Vitamin E (2000 IU/d) and selegiline (10 mg/d) have been shown to reduce the rate of decline of functions in patients with AD. Combined therapy was not superior to either agent alone.^{34 ,39} Evidence to support the use of other antioxidants, anti-inflammatory agents, or herbal medications such as ginkgo biloba is insufficient to recommend use as standard therapies.³⁴ Estrogen in standard doses has been shown not to improve cognition in postmenopausal women with AD.^{40 - 41}

Reducing amyloid production, aggregation, or enhancing its removal are promising avenues of treatment that will address the basic pathophysiology of AD. Immunization, secretase inhibition, and other strategies to accomplish this are being studied.

Epidemiologic data suggest that nonsteroidal anti-inflammatory agents, hormonal treatments, histamine H2 blockers, antihypertensive agents, and statins may decrease the likelihood of developing AD.^{42 - 44} Clinical trials of these compounds to test their roles in the treatment or prevention of AD are planned or under way.

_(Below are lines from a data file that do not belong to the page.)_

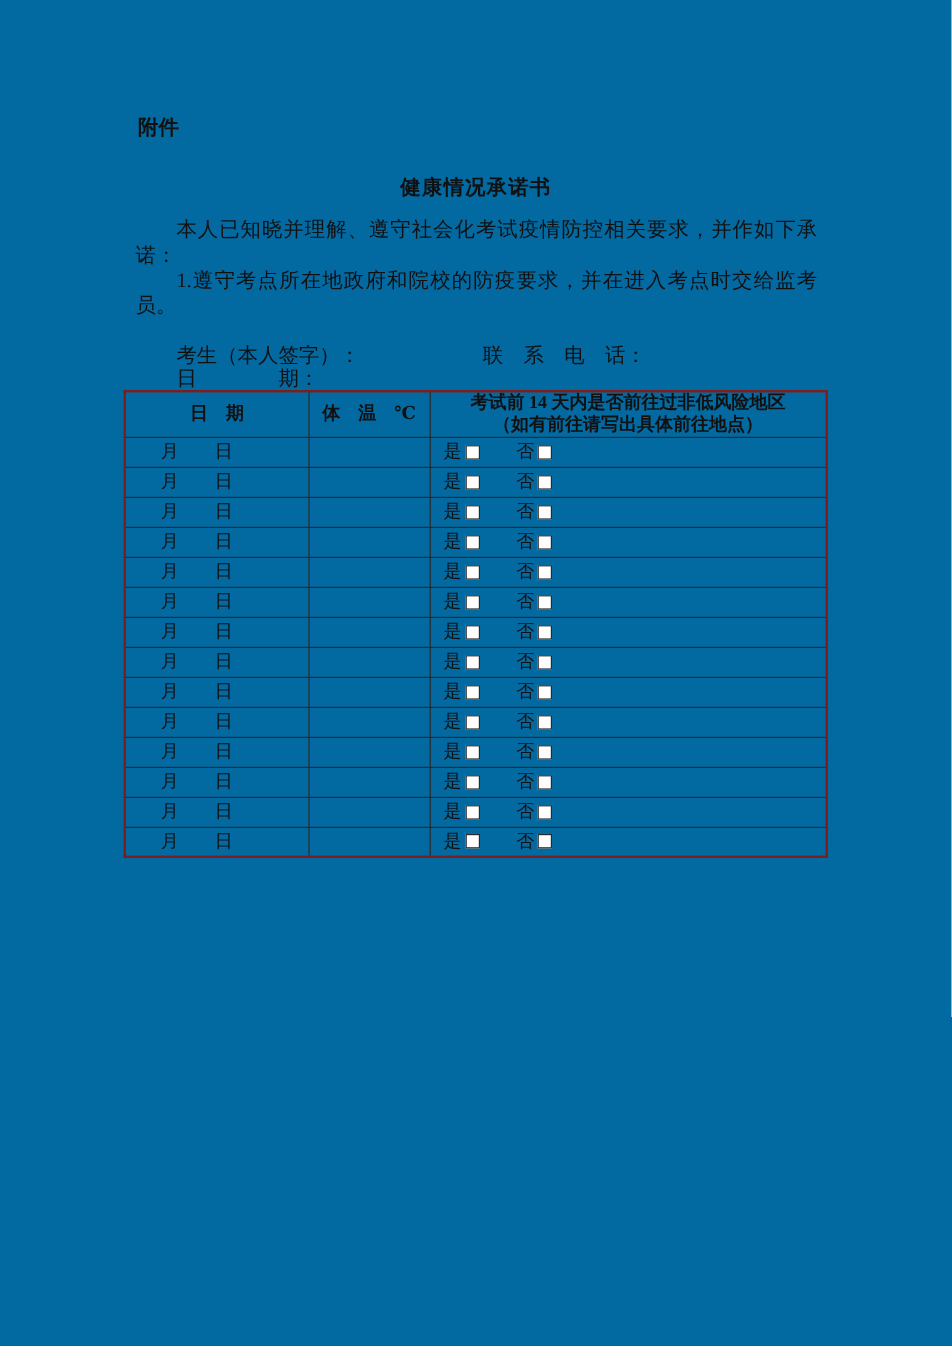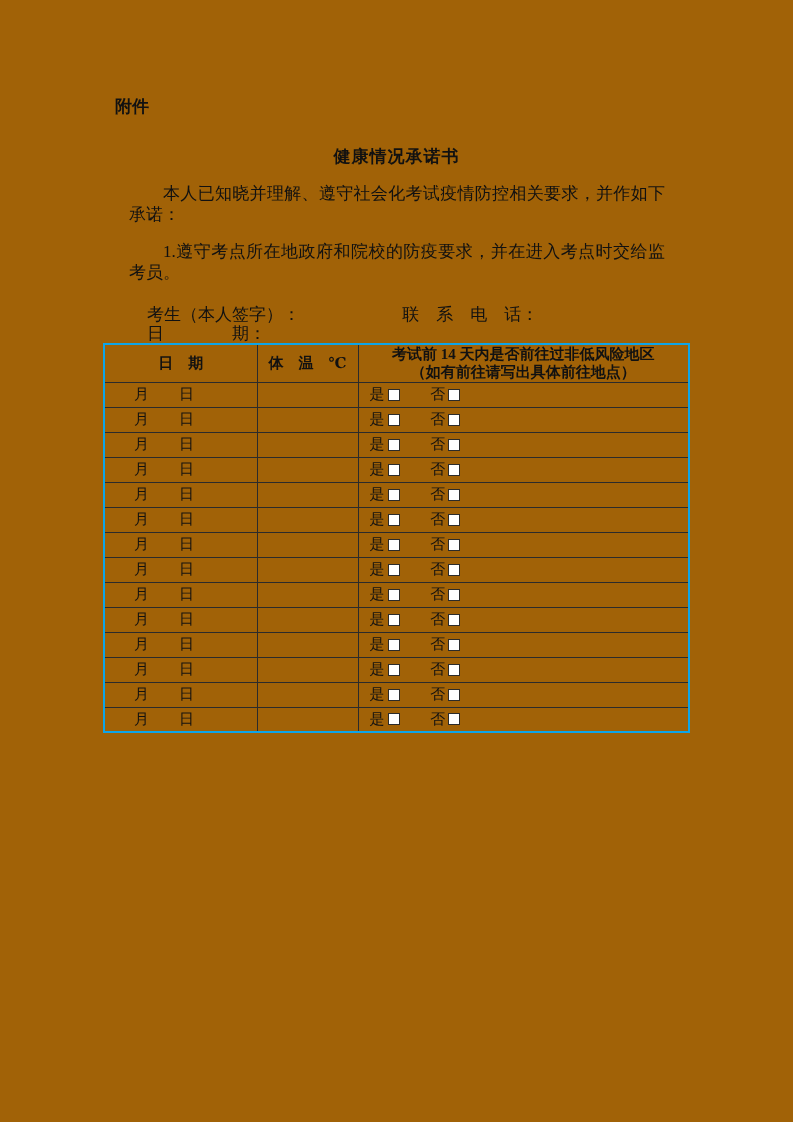"附件" .page { background: #a16207 -> #0369a1 }
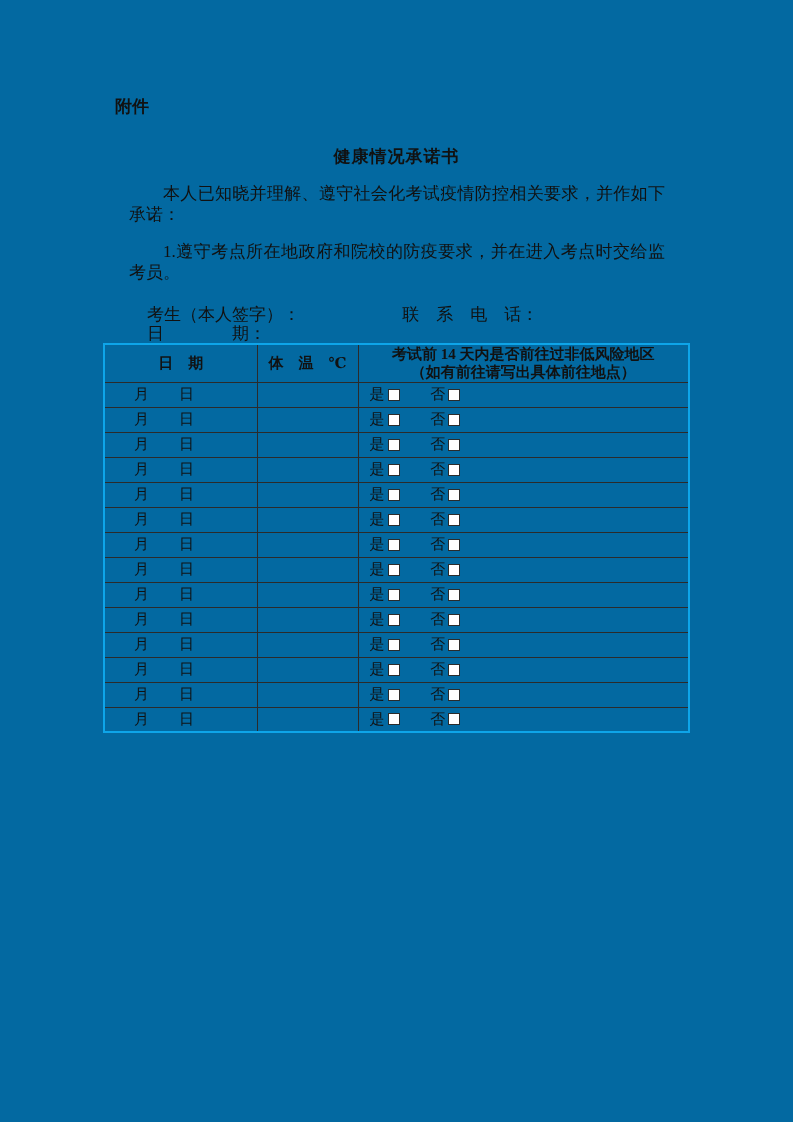"本人已知晓并理解、遵守社会化考试疫情防控相关要求，并作如下承诺：" .body-text p { margin: 16px -> 0 }
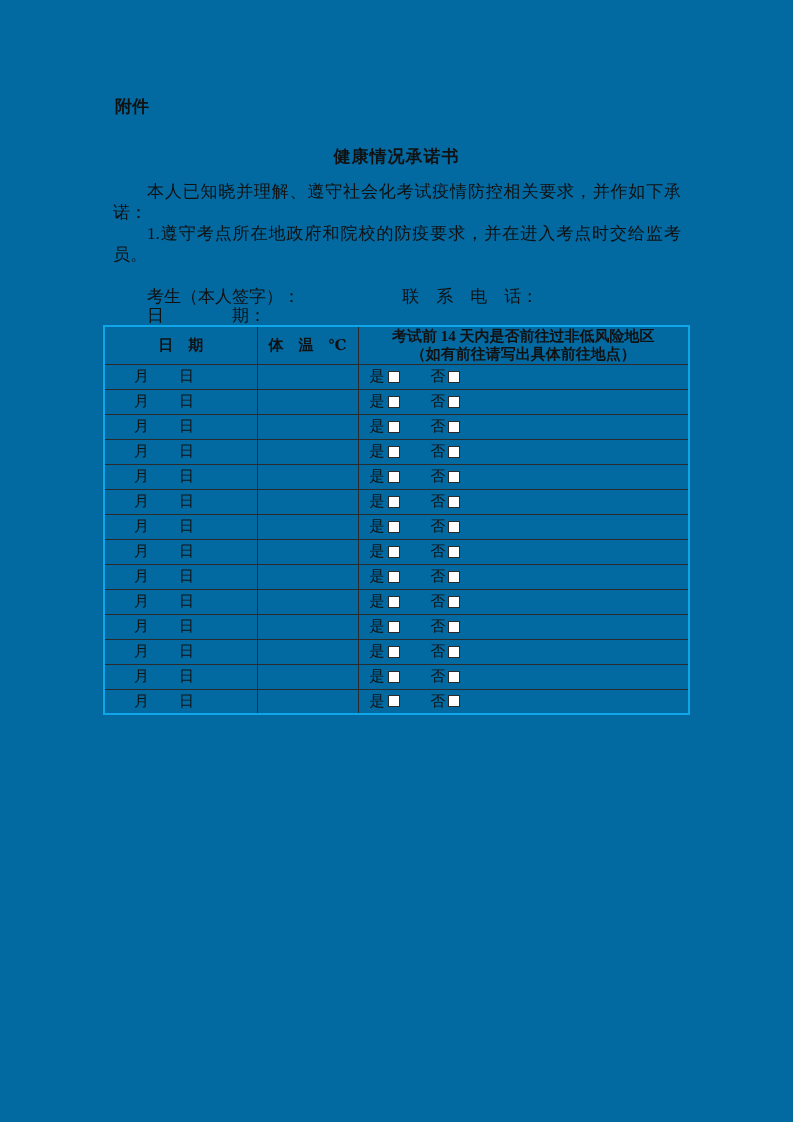"日 期" table.temp-table { border: 2px solid #0ea5e9 -> 2px solid #7f1d1d }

Psychotropic medications play a critical role in the management of behavioral disturbances of patients with AD. Relatively few psychotropic compounds have been tested specifically in AD populations. Recent double-blind, placebo-controlled trials have established the efficacy of the atypical antipsychotics risperidone and olanzapine for the treatment of psychosis and agitation in patients with AD.^{45 - 46} Anticonvulsants such as carbamazepine also have been shown to have anti-agitation effects.⁴⁷ Depression responds to treatment with selective serotonin reuptake inhibitors or tricyclic antidepressants; there are fewer adverse effects with the former.^{48 - 49}

Building an alliance with family caregivers is critical to success in the management of patients with AD. Family caregivers provide most of the care received by patients with AD over the course of their illness and are responsible for ensuring adherence to treatment regimens. Caregivers are prone to depression and physical illness as a result of the chronic stress associated with caregiving. Families benefit from short-term education programs and support groups.³⁴ The Alzheimer's Association is an important ally in identifying and providing community resources for patients with AD and their caregivers.⁵⁰

Dramatic progress has been made in understanding the pathogenesis of and developing therapy for AD. Advances so far have had no impact on the prevalence of the disorder and have had limited effects on the clinical course. An effective response to the public health challenge presented by AD requires united efforts in drug discovery, clinical trials of promising agents, implementation in health care delivery systems of programs for screening and treatment of patients with AD, and governmental and public policy initiatives that support patients with AD and their caregivers in all stages of the disease. Much has been achieved but much more remains to be done to prevent the losses of cognitive function, emotional integrity, enjoyment of life, and personal dignity associated with AD.